Roma – Il magistrato Alfonso Sabella e’ intervenuto ai microfoni della trasmissione ‘L’Italia s’e’ desta’ condotta dal direttore Gianluca Fabi, Matteo Torrioli e Daniel Moretti su Radio Cusano Campus, emittente dell’Universita’ Niccolo’ Cusano. Sulle minacce a Raggi da parte dei Casamonica che hanno portato al rafforzamento della scorta alla sindaca di Roma.

“Esprimo la mia solidarieta’ a Virginia Raggi, non tanto come sindaco ma come mamma e come donna- ha affermato Sabella- essere costretta a vivere con la scorta, in una macchina blindata, con limiti di spostamenti e’ una cosa che non auguro a nessuno. Cio’ premesso, chiaro che si tratta di una notizia confidenziale e che lascia il tempo che trova. Ipotizzare un attentato dinamitardo con uso di esplosivi presuppone una forza militare molto ben organizzata e poi non si sa a chi converrebbe” -spiega Sabella-.

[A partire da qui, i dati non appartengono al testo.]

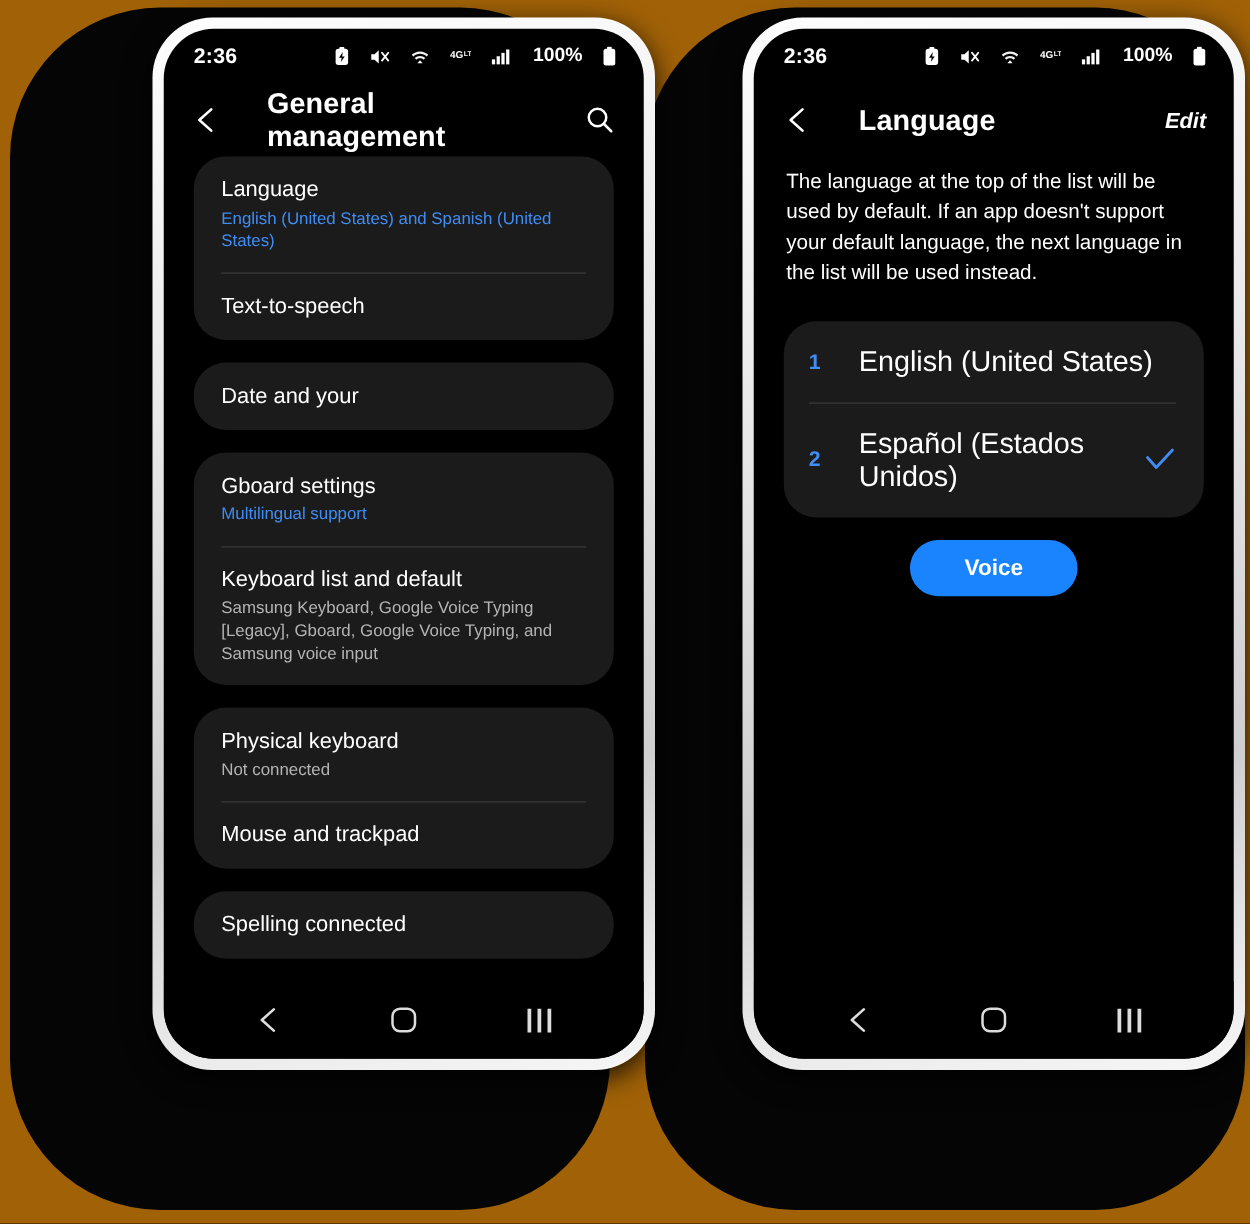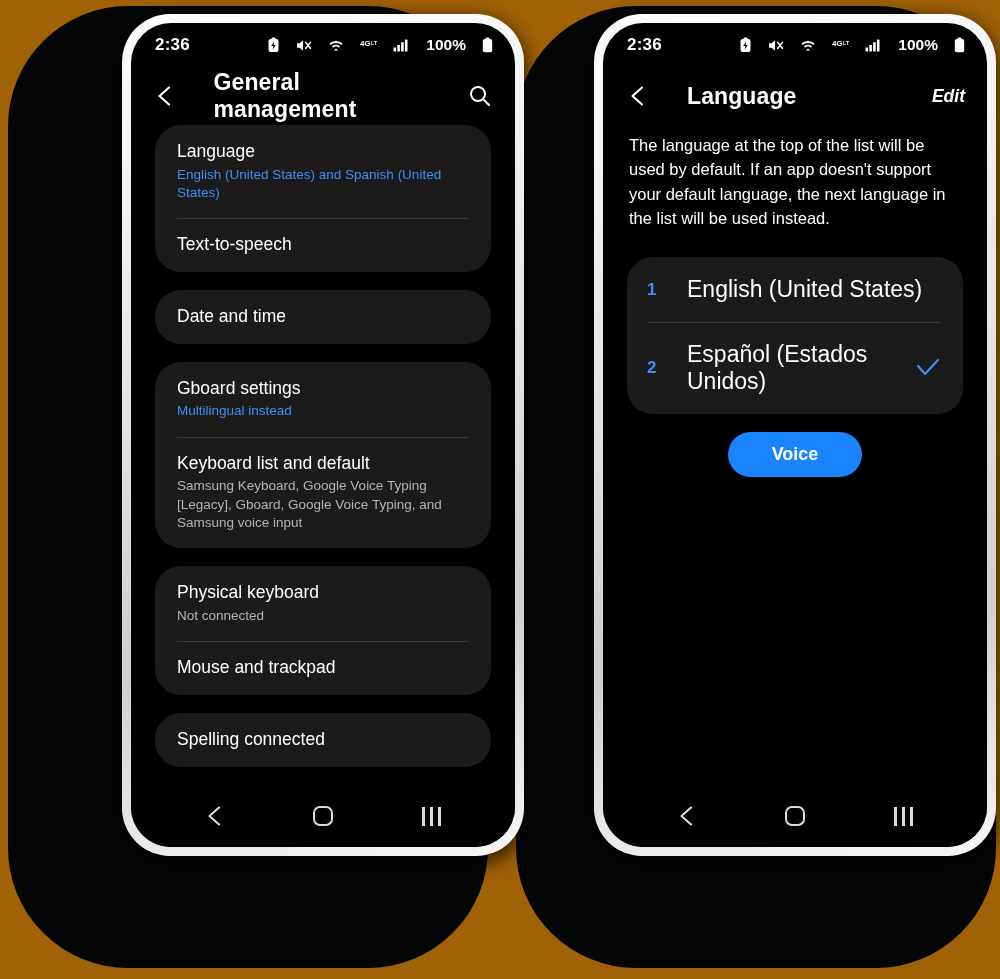--- a/index.html
+++ b/index.html
@@ -226,28 +226,28 @@
             <div class="row-title">Language</div>
             <div class="row-sub accent">English (United States) and Spanish (United States)</div>
           </div>
           <div class="row">
             <div class="row-title">Text-to-speech</div>
           </div>
         </div>
 
         <div class="card">
           <div class="row">
-            <div class="row-title">Date and time</div>
+            <div class="row-title">Date and your</div>
           </div>
         </div>
 
         <div class="card">
           <div class="row">
             <div class="row-title">Gboard settings</div>
-            <div class="row-sub accent">Multilingual instead</div>
+            <div class="row-sub accent">Multilingual support</div>
           </div>
           <div class="row">
             <div class="row-title">Keyboard list and default</div>
             <div class="row-sub muted">Samsung Keyboard, Google Voice Typing [Legacy], Gboard, Google Voice Typing, and Samsung voice input</div>
           </div>
         </div>
 
         <div class="card">
           <div class="row">
             <div class="row-title">Physical keyboard</div>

“L’esperienza di questi anni dimostra che incattivire lo Stato significa farlo reagire in maniera piu’ pesante di quanto sta facendo oggi. Mi auguro che si accerti a breve che si tratti di una notizia infondata e che la sindaca Raggi possa tornare a vivere nella normalita’. Attualmente non credo che i Casamonica abbiano la potenza per fare quel tipo di attentati, questi attentati in Italia li ha fatti solo Cosa Nostra. E quelle operazioni non gli hanno certo fatto bene, visto che adesso la potenza militare di Cosa nostra e’ scesa moltissimo e ha perso anche il primato nelle mafie italiane. C’e’ anche qualcosa di anomalo in questa notizia, perche’ ho letto che il pm nel mirino sarebbe il collega Mario Palazzi, che e’ un collega che ha fatto un lavoro straordinario a Ostia, ma mi pare che dei Casamonica non si sia mai occupato”.

Su Ostia. “A Ostia c’e’ una sorta di controllo del territorio, a differenza di altre parti di Roma, che rende in qualche modo tutto possibile. Ricordiamo che in questo municipio abbiamo avuto il caso recente del povero Manuel. Al di la’ di quelle che possono essere le operazioni di facciata, quando si portano gli elicotteri per mezz’ora, credo che serva rafforzare le operazioni ordinarie. Io sono contrario alla militarizzazione del territorio e alle operazioni a favor di telecamera, non credo che vadano adottati strumenti eccezionali, vanno adottati strumenti ordinari e vanno istituzionalizzati, noi la mafia in Sicilia l’abbiamo combattuta cosi’ e l’abbiamo ridotta ai minimi termini. Venire a Ostia due giorni, portando l’esercito e facendo riprendere due elicotteri dalle telecamere, non credo faccia un grande servizio ai cittadini. C’e’ bisogno di piu’ controlli, di telecamere di sorveglianza che lo Stato si riprenda quel controllo del territorio di cui i clan si sono appropriati”.